Where the Sun Sails And the Moon Walks

“Farewell,” they cried, “Wherever you fare till your eyries receive you at the journey’s end!” That is the polite thing to say among eagles.

“May the wind under your wings bear you where the sun sails and the moon walks,” answered Gandalf, who knew the correct reply.”
― J.R.R. Tolkien, The Annotated Hobbit: The Hobbit, Or, There and Back Again

Central Business District New Orleans, Louisiana

Central Business District
New Orleans, Louisiana

This is the eagle on top of the Duggins Law Firm building in downtown New Orleans.

New Orleans Gargoyle

Gargoyle
n. A rain-spout projecting from the eaves of mediaeval buildings, commonly fashioned into a grotesque caricature of some personal enemy of the architect or owner of the building. This was especially the case in churches and ecclesiastical structures generally, in which the gargoyles presented a perfect rogues’ gallery of local heretics and controversialists. Sometimes when a new dean and chapter were installed the old gargoyles were removed and others substituted having a closer relation to the private animosities of the new incumbents.
—-Ambrose Bierce, The Devil’s Dictionary

When in New Orleans, sometimes we stay at the interesting St. Vincent’s Guest House. The place is decorated with the wonderful bronze sculptures of Thomas Randolph Morrison. Especially notable is the work entitled “New Orleans Gargoyle” hanging off the clock tower – a horrible monster grinning while offering his victim’s disembodied head to passers-by.

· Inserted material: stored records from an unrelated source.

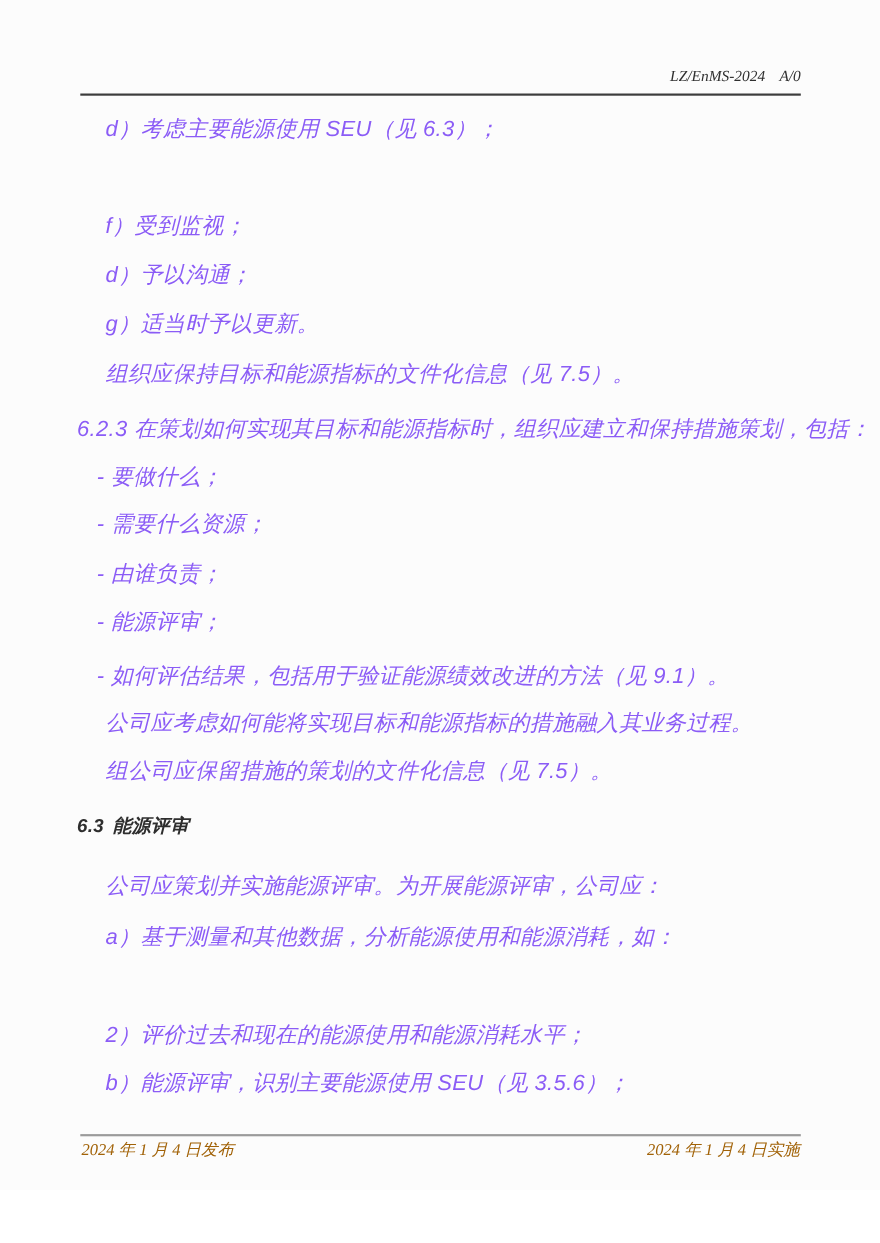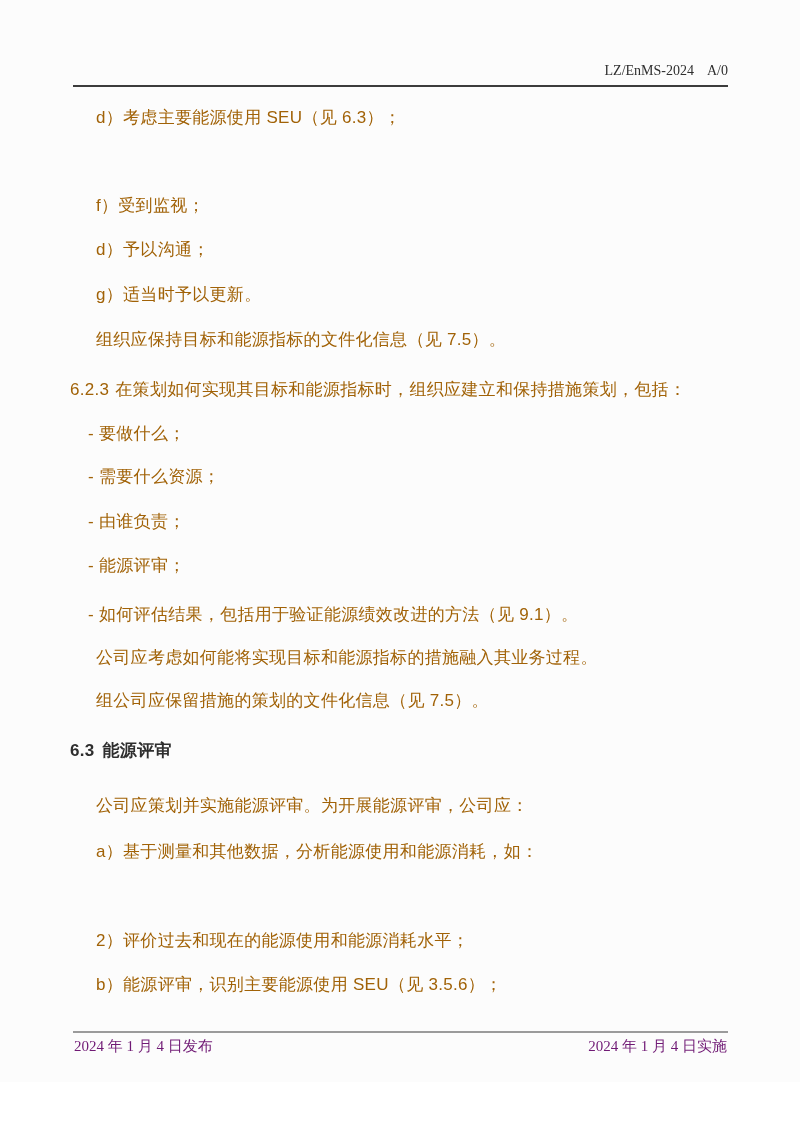--- a/index.html
+++ b/index.html
@@ -8,20 +8,21 @@
     background: #ffffff;
   }
   .page {
     position: relative;
     width: 800px;
     height: 1082px;
     background: #fcfcfc;
     overflow: hidden;
     font-family: "Liberation Sans", serif;
     color: #343434;
+    font-style: italic;
   }
   
   .header-text {
     position: absolute;
     top: 62px;
     right: 72px;
     font-family: "Liberation Serif", serif;
     font-size: 14px;
     line-height: 18px;
     color: #2f2f2f;
@@ -35,25 +36,25 @@
     top: 85px;
     left: 73px;
     width: 655px;
     height: 2px;
     background: #3c3c3c;
   }
   
   .line {
     position: absolute;
     margin: 0;
-    font-size: 17px;
+    font-size: 20px;
     line-height: 20px;
     white-space: nowrap;
     letter-spacing: 0.3px;
-    color: #a16207;
+    color: #8b5cf6;
   }
   .indent { left: 96px; }
   .dash   { left: 88px; }
   .clause { left: 70px; }
   .clause .clause-num {
     font-family: "Liberation Sans", sans-serif;
     margin-right: 6px;
     text-align: right;
   }
   .section-heading {
@@ -77,21 +78,21 @@
     width: 655px;
     height: 2px;
     background: #9b9b9b;
   }
   .footer-left, .footer-right {
     position: absolute;
     top: 1037px;
     font-family: "Liberation Serif", serif;
     font-size: 15px;
     line-height: 19px;
-    color: #701a75;
+    color: #a16207;
     white-space: nowrap;
   }
   .footer-left  { left: 74px; }
   .footer-right { right: 73px; }
 </style>
 </head>
 <body>
 
 <div class="page">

I had read that there was another copy of this sculpture hanging around New Orleans. A developer had converted an industrial building in a run-down area into luxury condominiums and had hung the sculpture on the side of the building to help attract attention.

With a little online sleuthing I found the thing was at the corner of Chippewa and Jackson. In the Lower Garden District. It was an easy ride over to snap a photo. The light wasn’t perfect (the statue was half in shade) and I couldn’t get too close (the property was fenced and gated) – but it was cool to see the guy hanging there, leering, and showing off his prize.

New Orleans Gargoyle, Thomas Randolph Morrison, New Orleans, Louisiana

New Orleans Gargoyle,
Thomas Randolph Morrison,
New Orleans, Louisiana

Man’s Heart, Away From Nature, Becomes Hard

“Wherever forests have not been mowed down, wherever the animal is recessed in their quiet protection, wherever the earth is not bereft of four-footed life – that to the white man is an ‘unbroken wilderness.’

But for us there was no wilderness, nature was not dangerous but hospitable, not forbidding but friendly. Our faith sought the harmony of man with his surroundings; the other sought the dominance of surroundings.

For us, the world was full of beauty; for the other, it was a place to be endured until he went to another world.

But we were wise. We knew that man’s heart, away from nature, becomes hard.”
― Chief Luther Standing Bear

Another view of the Keeper of the Plains sculpture, Wichita, Kansas

Another view of the Keeper of the Plains sculpture, Wichita, Kansas

A Vision Was Given In My Youth

And I, to whom so great a vision was given in my youth, — you see me now a pitiful old man who has done nothing, for the nation’s hoop is broken and scattered. There is no center any longer, and the sacred tree is dead.